Last fall, I reported that the Obama administration lagged the House of Representatives on transparency. The conclusion was driven by a study of the quality of data publication regarding key elements of budgeting, appropriating, spending, and the legislative process. (Along with monitoring progress in these area, we’ve been producing data to show that it can be done, to produce a cadre of users, and to simply deliver government transparency at a less plodding pace.)


There are signs that the administration may make a run at improving its transparency record. Buried deep in the FY 2014 budget justification for the Treasury Department’s Bureau of the Fiscal Service, it says that funds will support “government-wide data standardization efforts to increase accuracy and transparency of Federal financial reporting.” That means the public may get better access to where the money goes — outlays — in formats that permit computer-aided oversight.

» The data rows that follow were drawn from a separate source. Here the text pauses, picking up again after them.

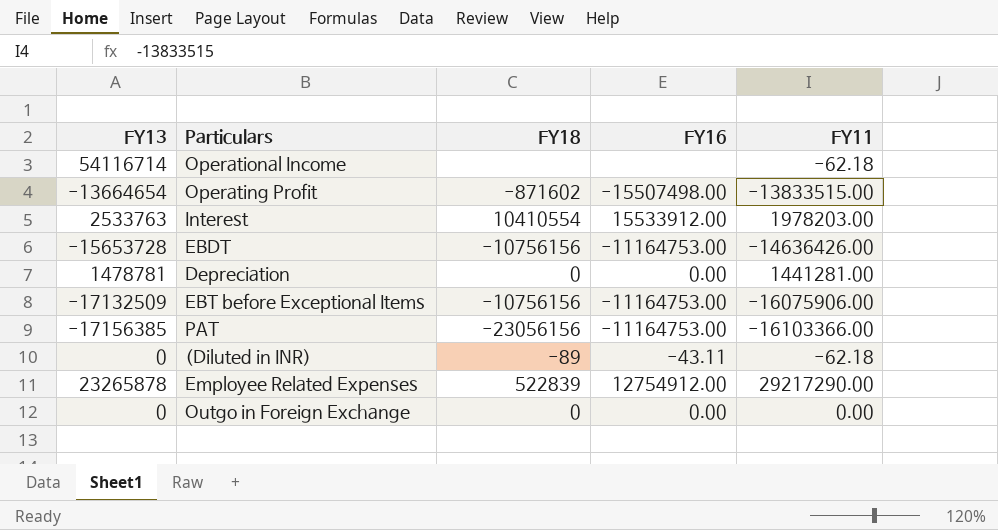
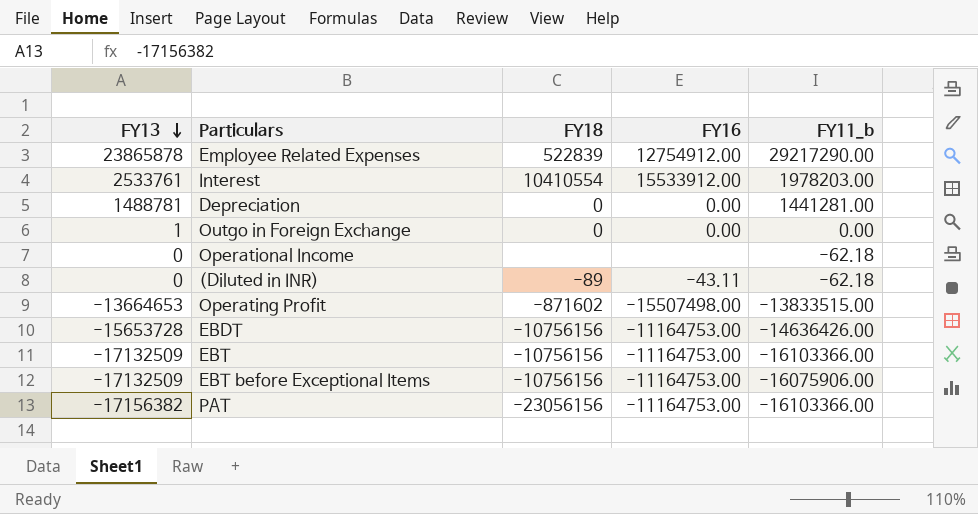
row order: none -> FY13 descending
column name: FY11 -> FY11_b
Employee Related Expenses | FY13: 23265878 -> 23865878
Interest | FY13: 2533763 -> 2533761
Depreciation | FY13: 1478781 -> 1488781
Outgo in Foreign Exchange | FY13: 0 -> 1
Operational Income | FY13: 54116714 -> 0
Operating Profit | FY13: -13664654 -> -13664653
row EBT: none -> -17132509 | -10756156 | -11164753.00 | -16103366.00
PAT | FY13: -17156385 -> -17156382

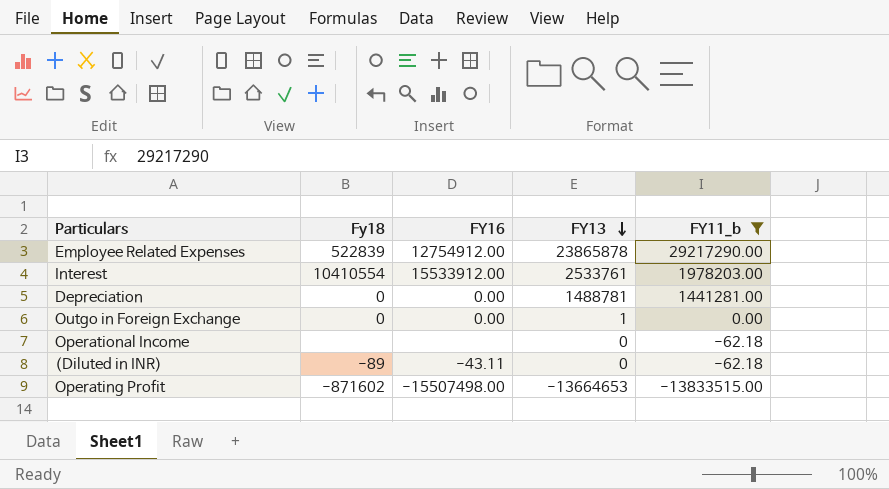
filter: none -> FY11_b >= -13833515.00
column name: FY18 -> Fy18
column FY13 | position: 1 -> 4

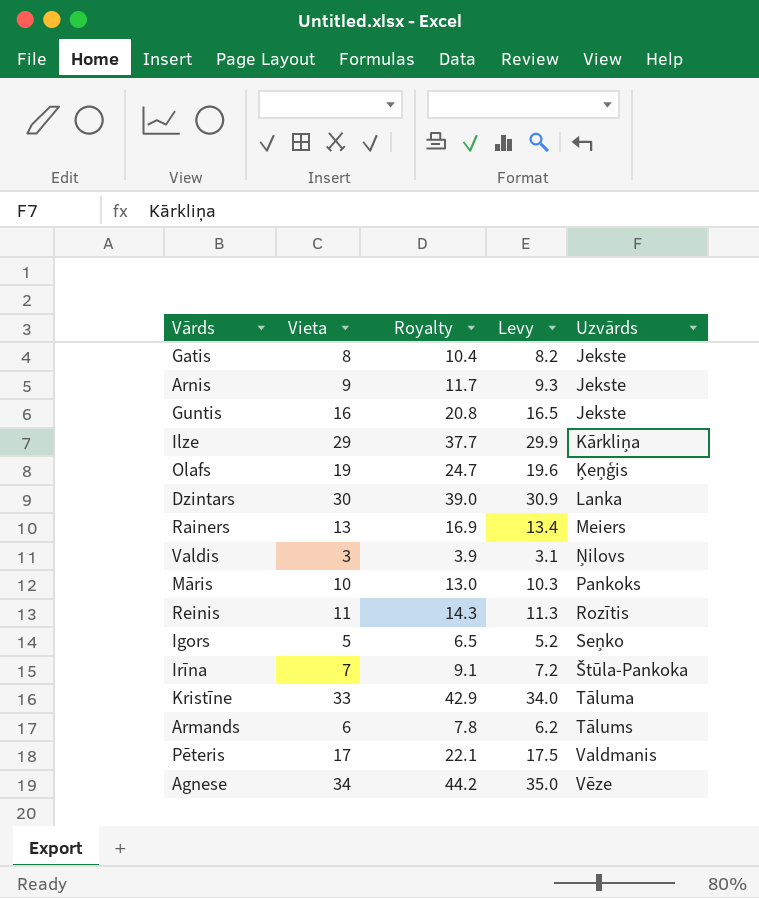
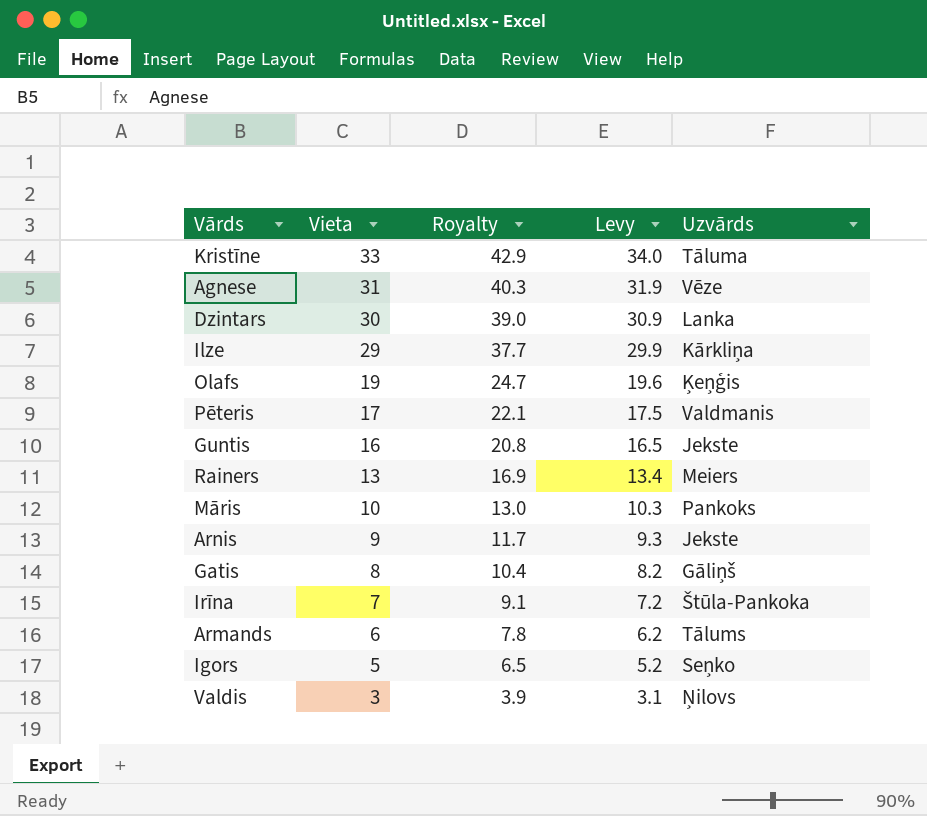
row order: Uzvārds ascending -> Vieta descending
row Reinis: 11 | 14.3 | 11.3 | Rozītis -> none
Agnese | Vieta: 34 -> 31
Agnese | Royalty: 44.2 -> 40.3
Agnese | Levy: 35.0 -> 31.9
Gatis | Uzvārds: Jekste -> Gāliņš

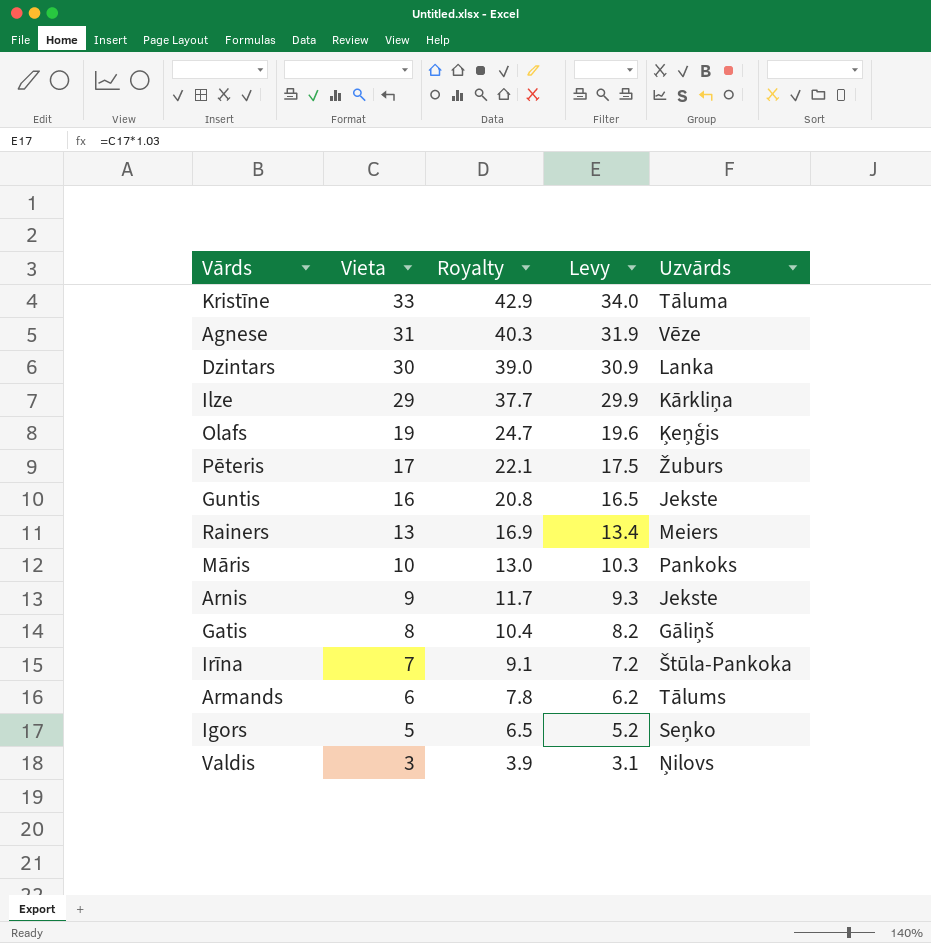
Pēteris | Uzvārds: Valdmanis -> Žuburs

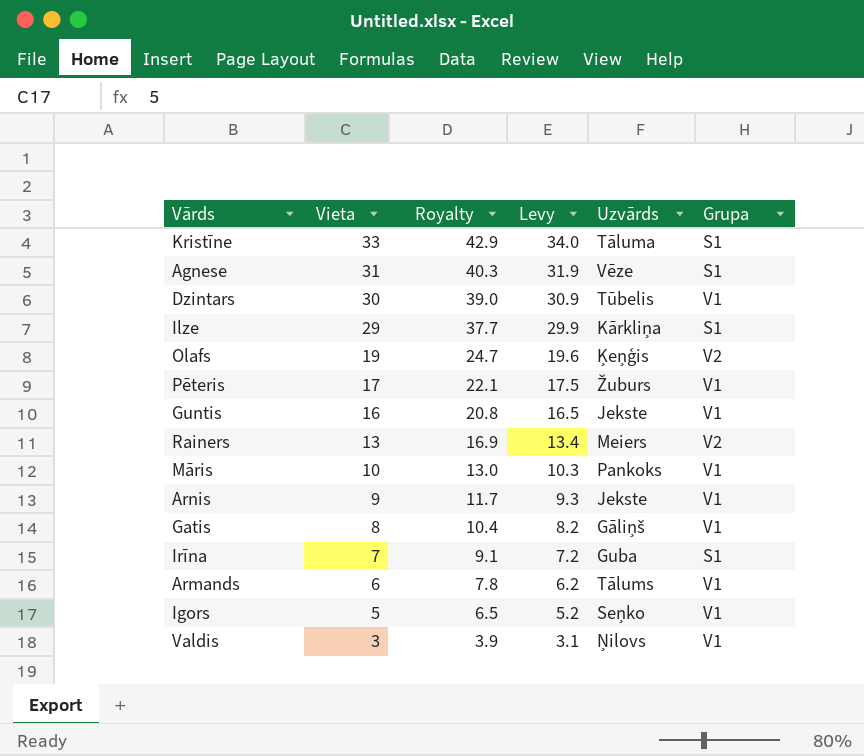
column Grupa | position: none -> 6
Dzintars | Uzvārds: Lanka -> Tūbelis
Irīna | Uzvārds: Štūla-Pankoka -> Guba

In parallel, a Per​for​mance​.gov effort called the Federal Program Inventory says that, in May of 2014, it will publish a Unique Federal Program Inventory number (pg. 4–5) for each federal program, along with agency IDs and bureau IDs. This may be the machine-readable federal government organization chart whose non-existence I have lamented for some time.


If this sounds jargon‑y, you’re normal. Think of federal spending as happening on a remote jungle island, where all the inhabitants speak their own language. On Federal Spending Island, no visitor from the U.S. mainland can understand where things are there, or who is saying what to whom.


True machine-readable data will turn Federal Spending Island into a place where English is spoken, or at least a some kind of Federal Spending-English dialect that makes the movement of our tax dollars easier to track.